A coding tool developed in R to take water analysis results exported from the ALS WEBTRIEVE™ data portal. Exported data are cleaned, merged, and exported into archiving (e.g., CSV) or visual (e.g., HTML) formats. The tool also merges data produced in-house (i.e., pH, Total Suspended Soilds, and Specific Electrical Conductivity) with the final exported data. Before using, please see the data disclosure statement below.
Created By:
A.J. Brown
Agricultural Data Scientist
CSU Agricultural Water Quality Program
Ansley.Brown@colostate.edu
and
Molly "Caz" Bell
Former AWQP Student Research Assitant
- Repo Contents
- Some Helpful Troubleshooting Notes
- Future Developments
- Data Disclosure Statement for ALS-Data-Cleaning-Tool
- Code
- config.R - an R script where data file paths are declared for use in the other scripts. This is the only script that needs to be edited by the user to run the code locally.
- file-merger.R - a script that takes the raw files from ALS, cleans the data, and exports as a dataframe and/or CSV file for other uses
- site_selector.Rmd - a markdown script that produces an HTML report with interactive data visualization and optional data export for a specific research site location as chosen by the user
- water_report.Rmd - a markdown script that produces a summary of all water quality data for all sites on a YTD basis
- Data
- a folder containing example data to use in script execution (please see data disclosure statement).
- figures
- a folder containing the AWQP logo for use in this README.
- Report
- a folder containing the resulting HMTL report that result from execution of the "water_report.Rmd" script.
- Please note that this is not where the HTML report is generated, but rather where it was moved after generation. It is currently generated in the Code folder, which is an ongoing bug to be addressed at a later time.
- site_selector_temporary_results
- a folder containing the resulting HMTL report and CSV file that result from execution of the "site_selector.Rmd" script.

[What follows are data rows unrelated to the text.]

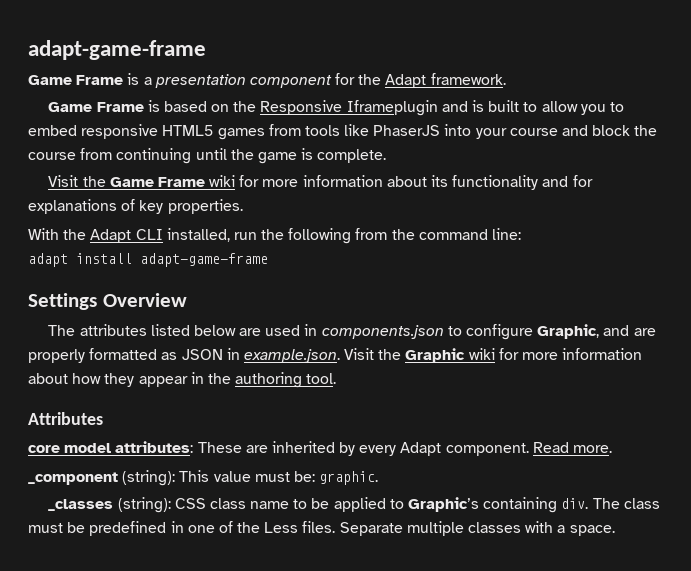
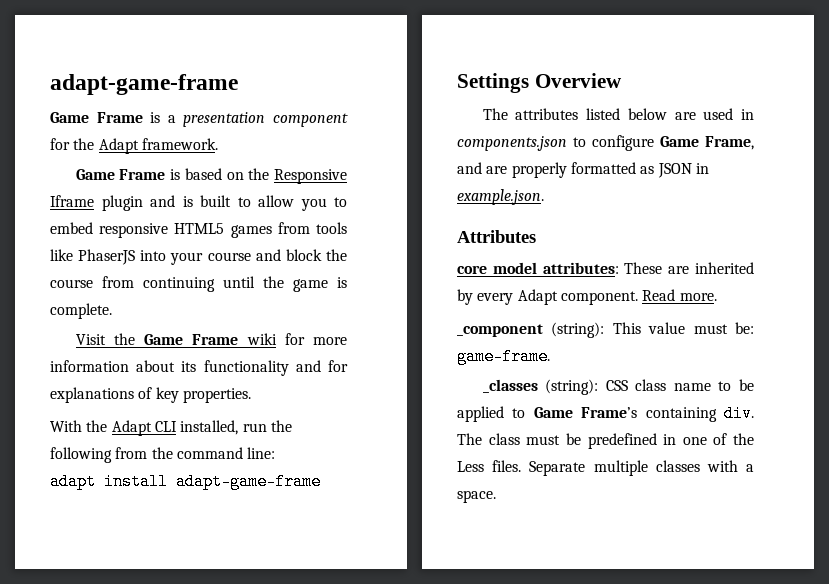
[346,100,438,116] Iframeplugin -> [50,195,143,211] Iframe plugin
[537,324,600,339] Graphic, -> [660,136,754,150] Game Frame,
[344,348,643,363] [28,372,337,388] Visit the Graphic wiki for more information about how they appear in the authoring tool. -> (544, 197) none
[319,471,379,485] graphic. -> [457,348,550,365] game-frame.
[408,497,480,512] Graphic’s -> [533,407,638,418] Game Frame’s

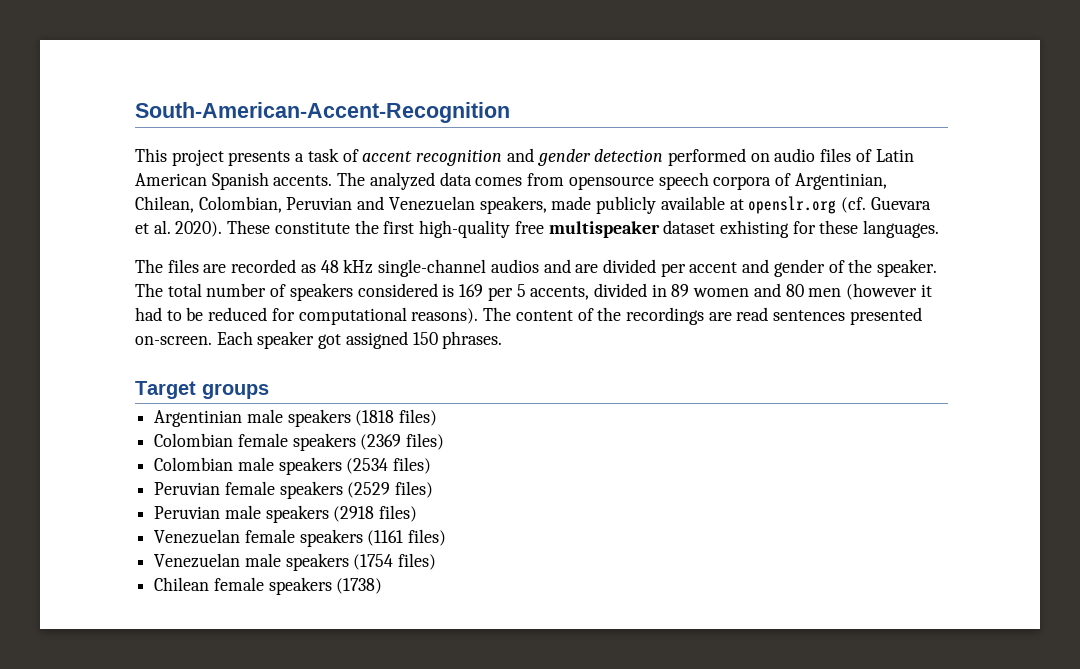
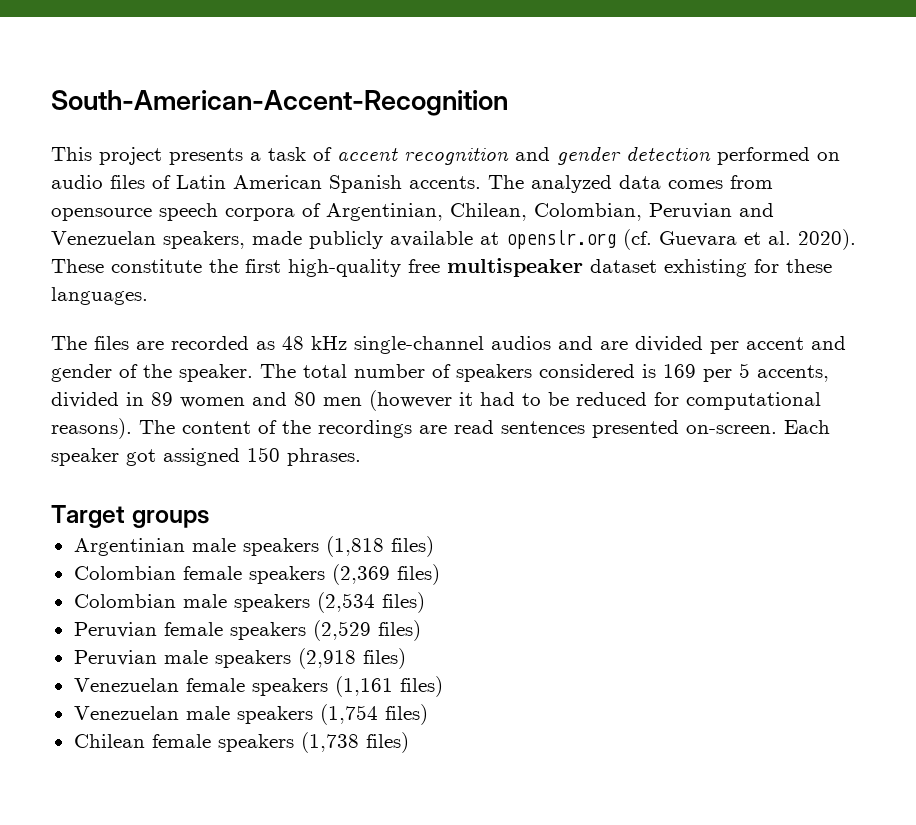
[355,410,395,426] (1818 -> [325,536,384,557] (1,818
[360,434,402,450] (2369 -> [331,564,390,585] (2,369
[346,458,389,474] (2534 -> [316,592,375,613] (2,534
[347,482,391,498] (2529 -> [312,620,371,641] (2,529
[333,506,375,522] (2918 -> [297,648,356,669] (2,918
[367,530,404,546] (1161 -> [334,676,393,697] (1,161
[353,554,394,570] (1754 -> [319,704,378,725] (1,754
[336,578,383,594] (1738) -> [300,732,409,753] (1,738 files)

- Please note that this is not where the HTML report is generated, but rather where it was moved after generation. It is currently generated in the Code folder, which is an ongoing bug to be addressed at a later time. The CSV, however, is generated in this folder upon execution.
- TSS
- a separate folder where an excel file exists containing example total suspended solids, electrical conductivity, and pH data is stored in the format congruent with what AWQP staff use in-house. It is in a separate folder because this mimics the true deployment of this code outside of the github repo.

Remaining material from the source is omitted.